I'm pretty sure you got it. But just to clarify what \vec{0A} means.
A vector is an object that has direction and length. Given \vec{0A} = \left(\frac{1}{25}, \frac{1}{10}, \frac{3}{25}\right) this means that you have a vector that starts at position 0, which is \vec 0 = (0,0,0) and then moves to the right out in the x direction by 1/25 then in the y direction by 1/10 and then in the z direction by 3/25. So in x-y-z space, this vector points to something. What does it point to?
Well you know your surface is defined by:
z=\left (\frac{1}{2}-y \right)^2 - x
And you have a vector \vec{0A} = \left(\frac{1}{25}, \frac{1}{10}, \frac{3}{25}\right).
Which in your coordinate system is:
x = \frac{1}{25}
y = \frac{1}{10}
z = \frac{3}{25}
So if you want to see if the "point" A is actually on your surface.
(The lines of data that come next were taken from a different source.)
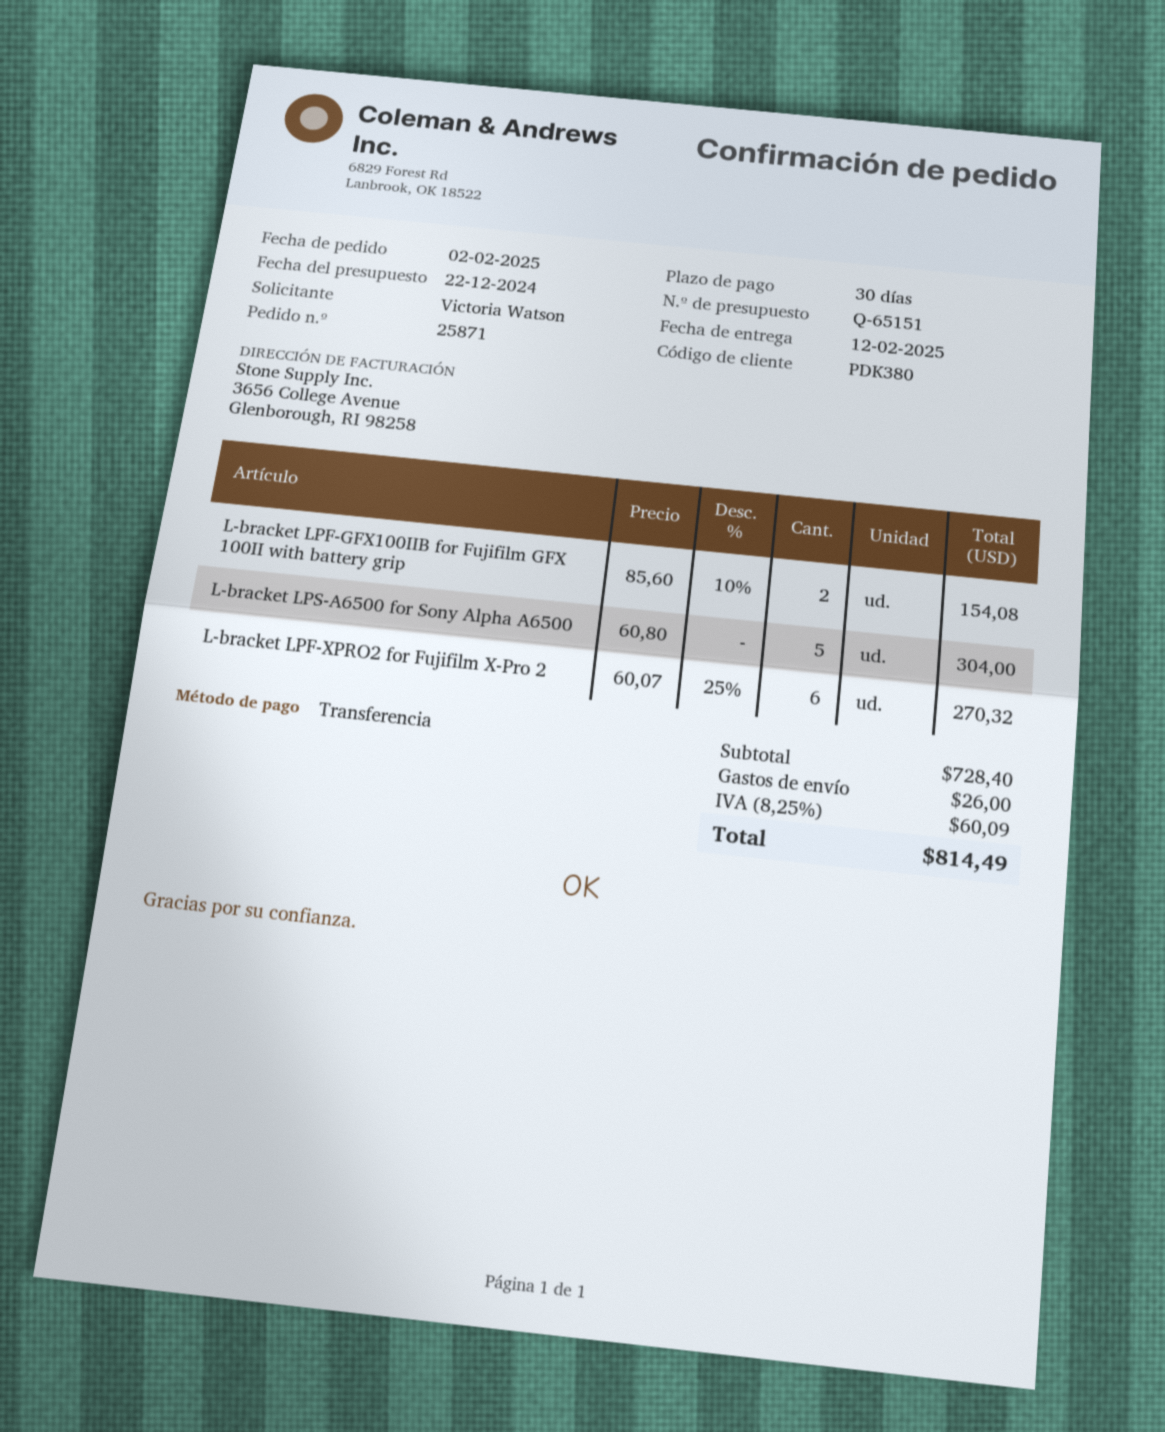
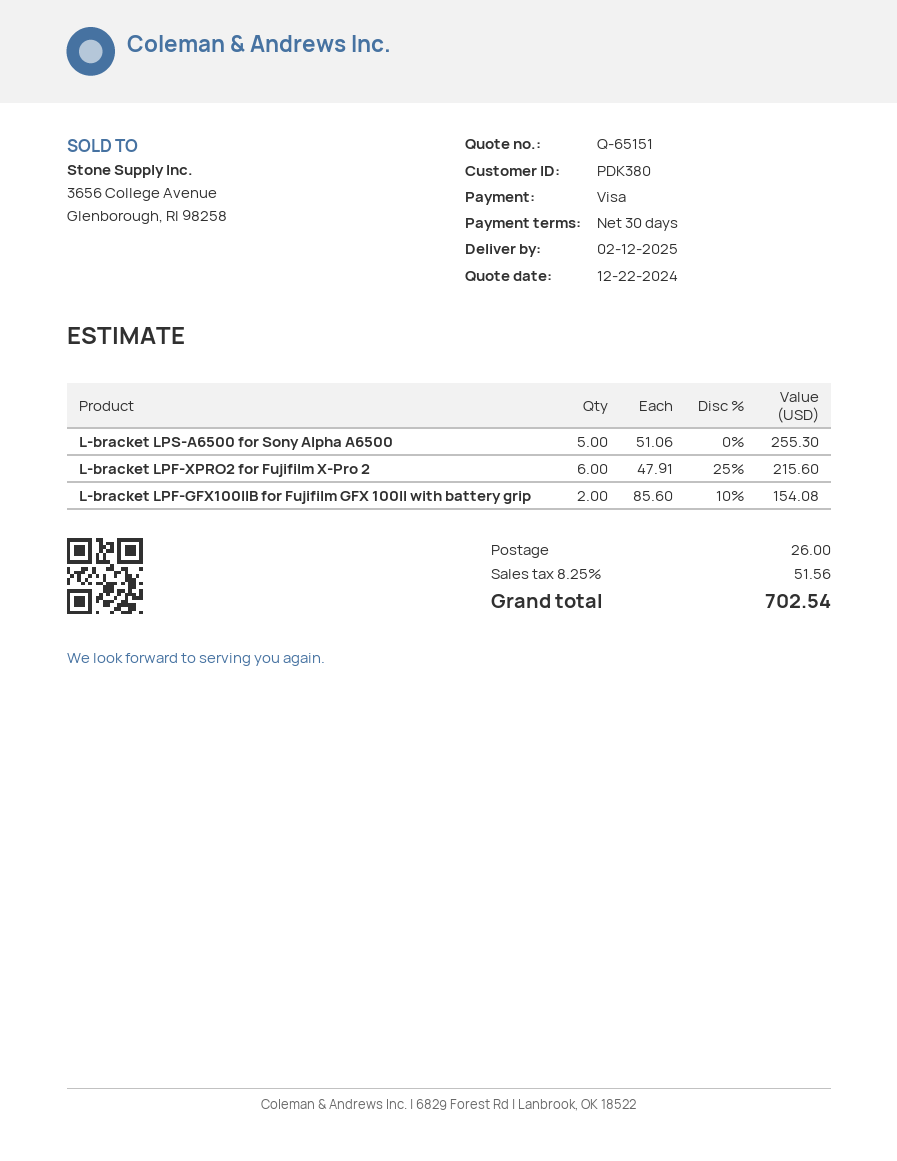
payment method: bank transfer -> Visa
L-bracket LPS-A6500 for Sony Alpha A6500: 5 x 60.80 = 304.00 -> 5 x 51.06 = 255.30
L-bracket LPF-XPRO2 for Fujifilm X-Pro 2: 6 x 60.07 - 25% = 270.32 -> 6 x 47.91 - 25% = 215.60
tax: 8.25% = 60.09 -> 8.25% = 51.56
total: 814.49 -> 702.54

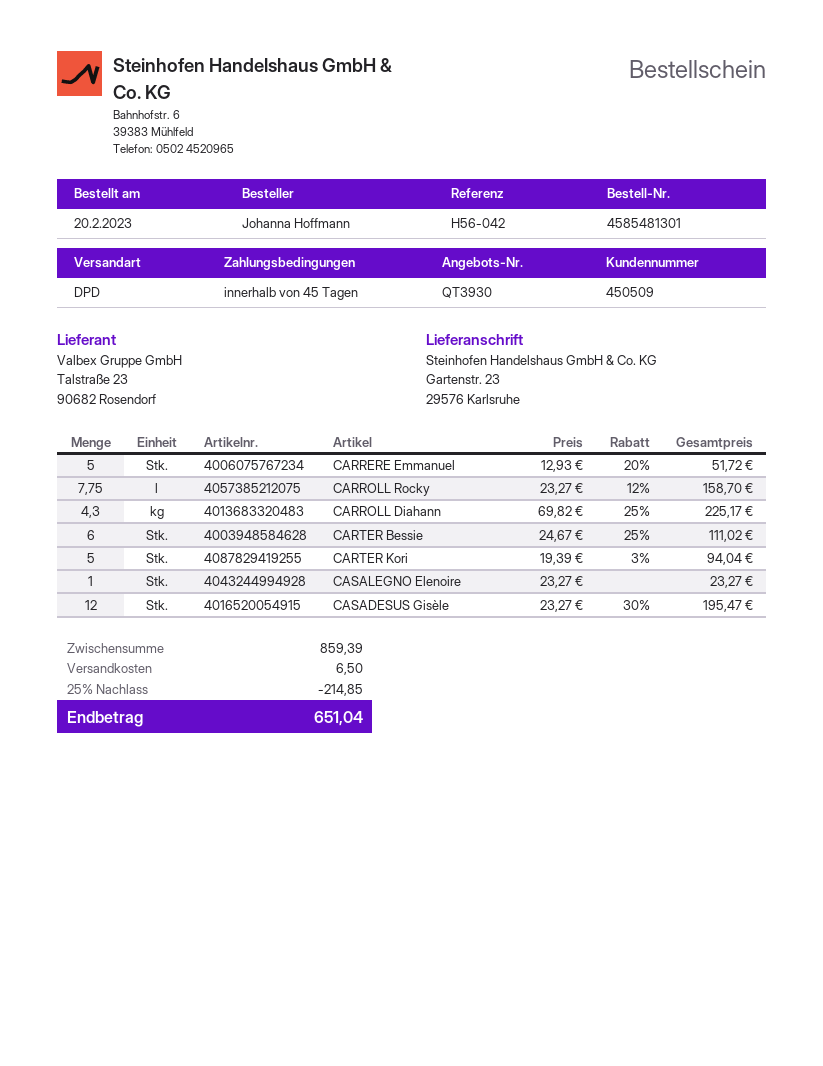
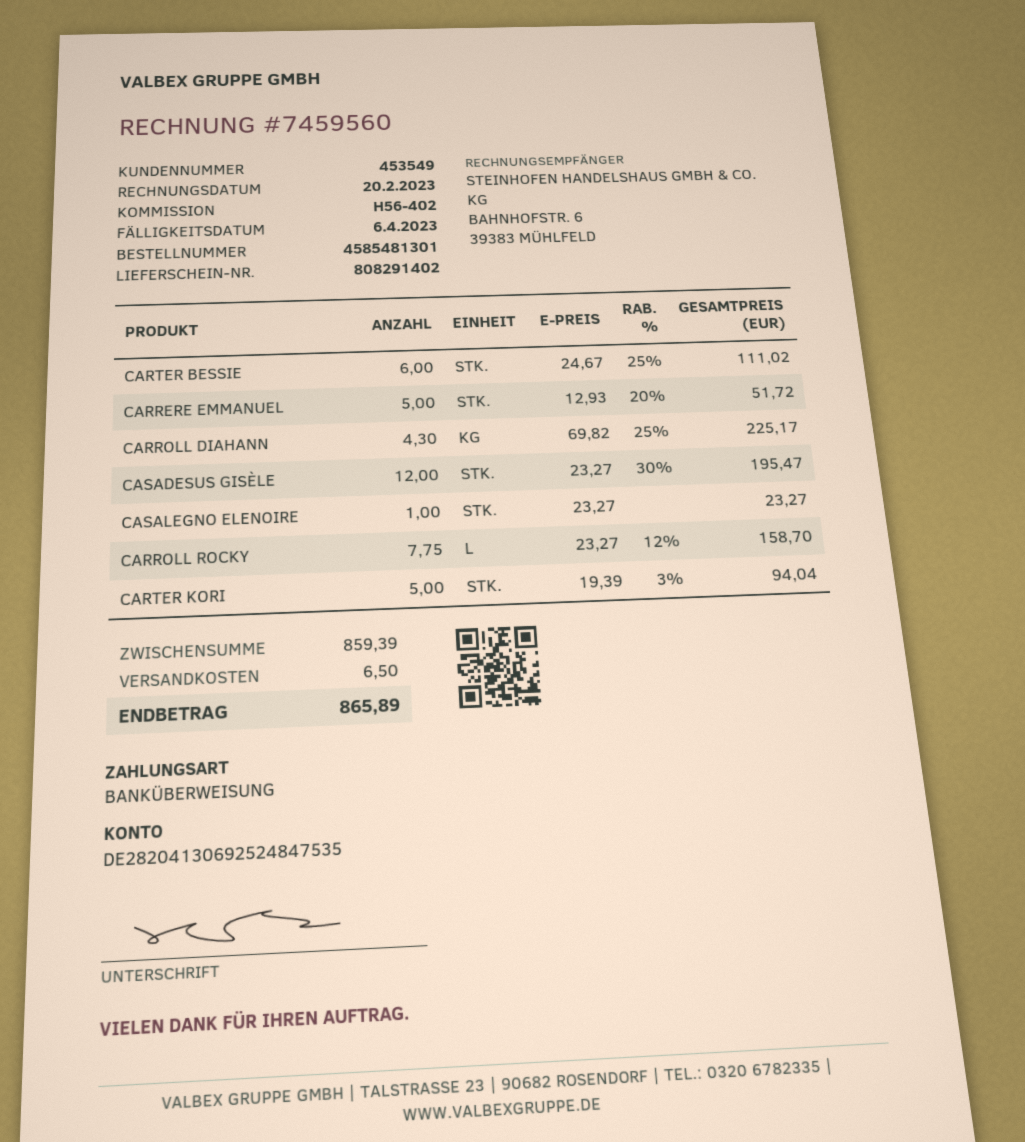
customer number: 450509 -> 453549
reference: H56-042 -> H56-402
discount: 25% = 214.85 -> none
total: 651.04 -> 865.89

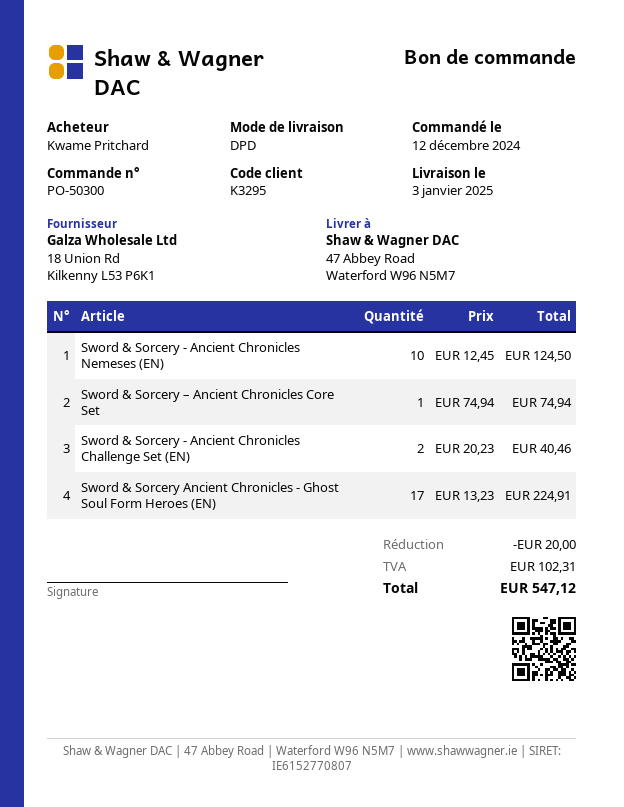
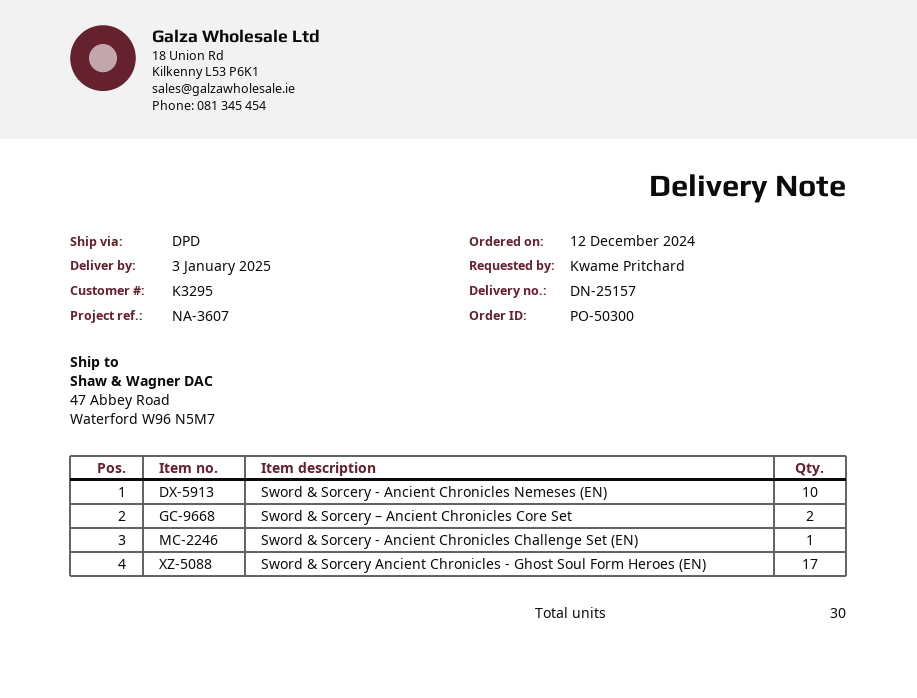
Sword & Sorcery – Ancient Chronicles Core Set: 1 -> 2
Sword & Sorcery - Ancient Chronicles Challenge Set (EN): 2 -> 1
Then the vector must point to an actual element of the set that makes up the surface.
So take your surface:
z=\left (\frac{1}{2}-y \right)^2 - x
then take your vector:
x = \frac{1}{25}
y = \frac{1}{10}
z = \frac{3}{25}
and you get:
z= \left(\frac{1}{2}-\frac{1}{10}\right) ^2 - \frac{1}{25}
z=\left( \frac{2}{5} \right)^2 - \frac{1}{25}
z=\frac{4}{25}-\frac{1}{25}=\frac{3}{25}
So you know the point WILL be on the surface.